Father William Marrevee, s.c.j.

11th Sunday Ordinary Time A

Struck by the opening line of today’s Gospel: “When Jesus saw the crowds, he had compassion for them, because they were harassed and helpless, like sheep without a shepherd.” Jesus is the incarnation of God’s compassion, of God’s tenderness. That is really an echo of what is already expressed in the first reading with the image of “I bore you on eagles’ wings… to bring you home…. you shall be my treasured possession”. All this made concrete in Christ’s dying for us (2 nd reading). In Christ’s estimation, in God’s estimation each one of us is worth dying for.

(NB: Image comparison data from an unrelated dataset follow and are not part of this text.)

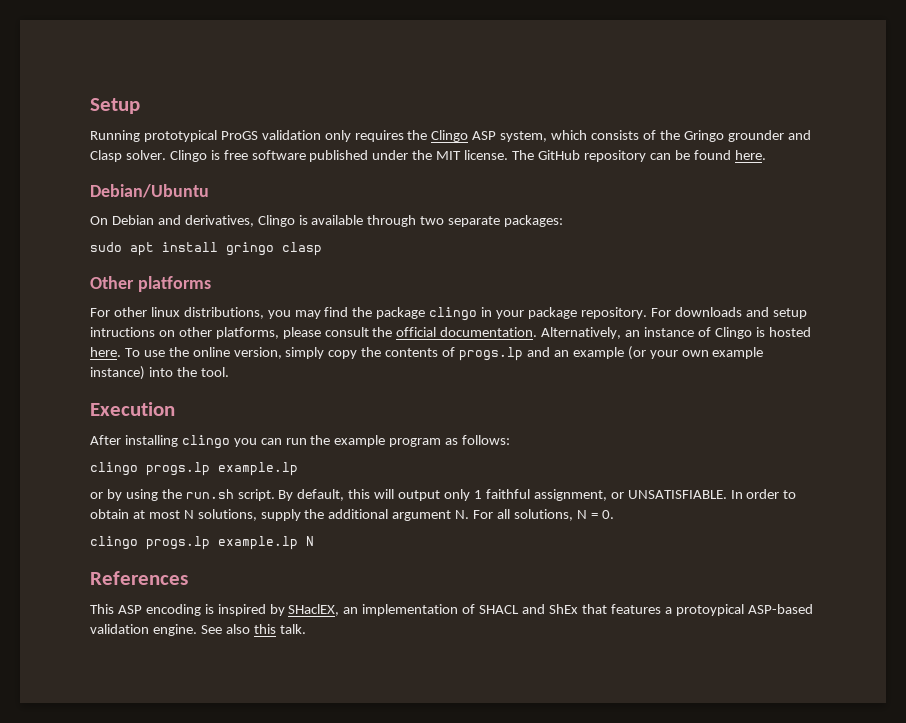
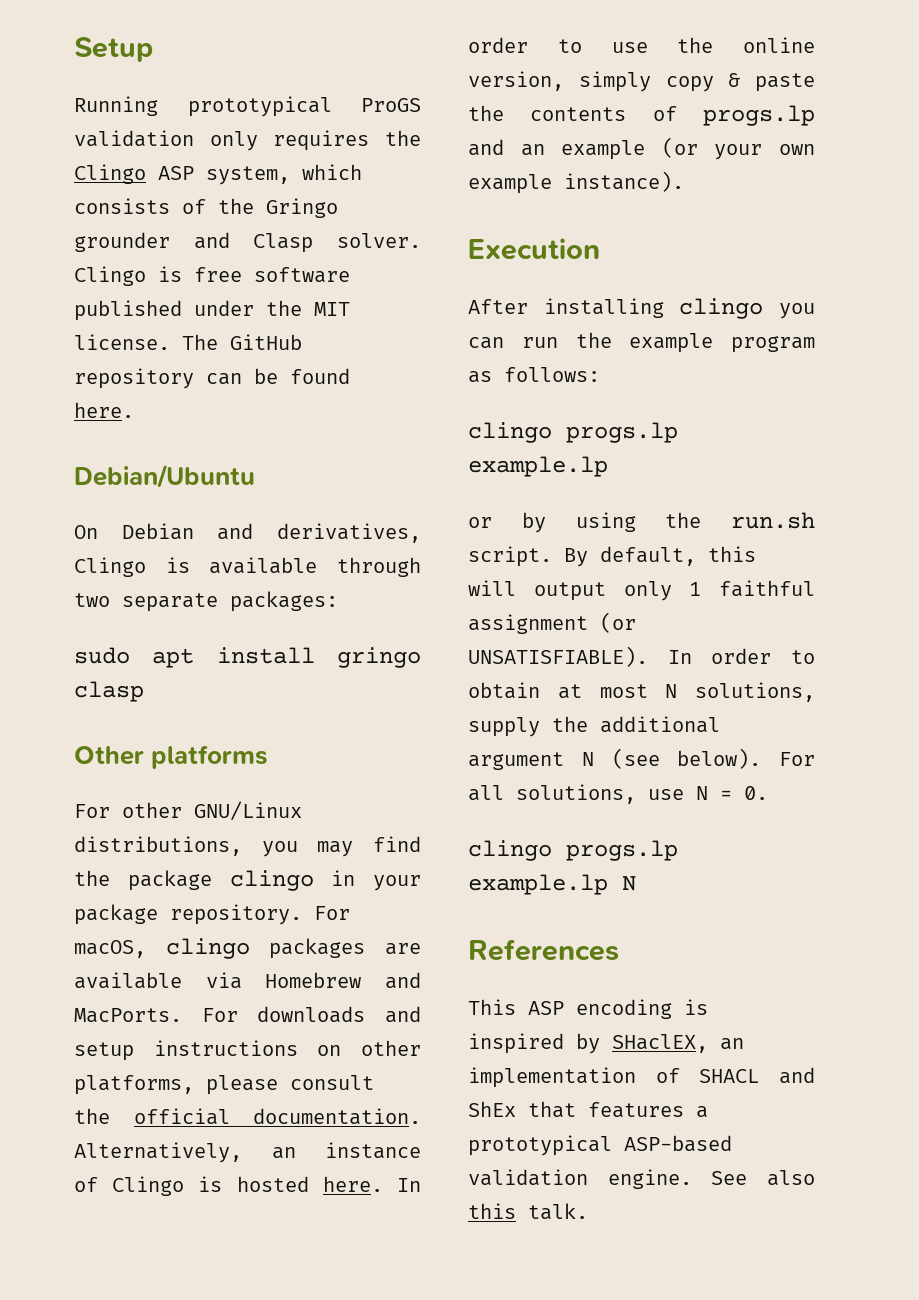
[150,307,180,317] linux -> [194,801,302,821] GNU/Linux
(671, 312) none -> [74,938,422,959] [74,972,421,989] [74,1008,238,1023] macOS, clingo packages are available via Homebrew and MacPorts. For
[90,327,155,337] intructions -> [153,1040,298,1056] instructions
[124,348,140,357] To -> [396,1178,421,1192] [468,37,582,53] In order to
(358, 354) none -> [728,73,815,92] & paste
[90,366,229,380] instance) into the tool. -> [564,171,684,192] instance).
[533,489,727,501] assignment, or UNSATISFIABLE. -> [468,612,636,634] [468,646,648,667] assignment (or UNSATISFIABLE).
[455,510,470,519] N. -> [581,748,762,769] N (see below).
(573, 515) none -> [648,789,684,800] use
[675,604,744,616] protoypical -> [468,1135,612,1156] prototypical

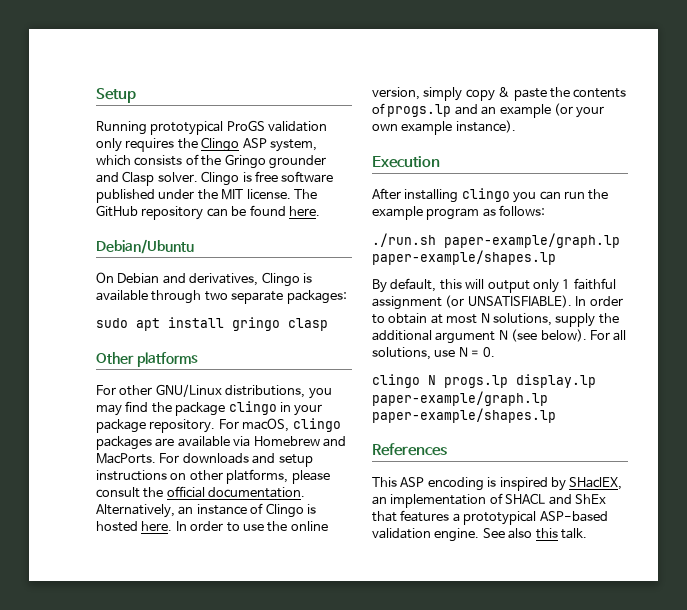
[468,422,678,443] [468,456,608,477] [468,512,815,533] [468,546,552,567] clingo progs.lp example.lp // or by using the run.sh script. -> [372,233,620,248] [372,250,556,265] ./run.sh paper-example/graph.lp paper-example/shapes.lp //
[566,840,678,861] [468,874,636,895] progs.lp example.lp N -> [428,374,596,388] [372,391,548,406] [372,408,556,423] N progs.lp display.lp paper-example/graph.lp paper-example/shapes.lp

It all indicates how treasured we are, how cherished we are in God’s eyes.

When we allow this compassion of God, this tenderness of God, embodied in Jesus, to touch us, to grace us, then we have indeed good reason to sing as we did in the psalm response: “We are his people, the sheep of his flock.” What a beautiful profession of faith that is! That is based on and inspired by God’s compassion, God’s tenderness for us. We may know ourselves graced by that, precious in God’s eyes.

We cannot keep that for ourselves; we are to be agents of that…. Hence the mission to which Jesus summons his apostles, us too. What sort of mission? It is expressed in today’s Gospel: “cure the sick, raise the dead, cleanse the lepers, cast out demons.” Translated for today it means: improve the physical and material condition of the “lost” in our society, of the ones that fall through the cracks; raise the walking dead among us, cast out hatred, rivalry, and every other kind of demon from our families, from our communities, from our parish community, and from ourselves. When that happens, then we have good reason to exclaim with Jesus: “the Kingdom of God is among us”.

That is what makes us into agents of God’s compassion, of God’s tenderness in our world.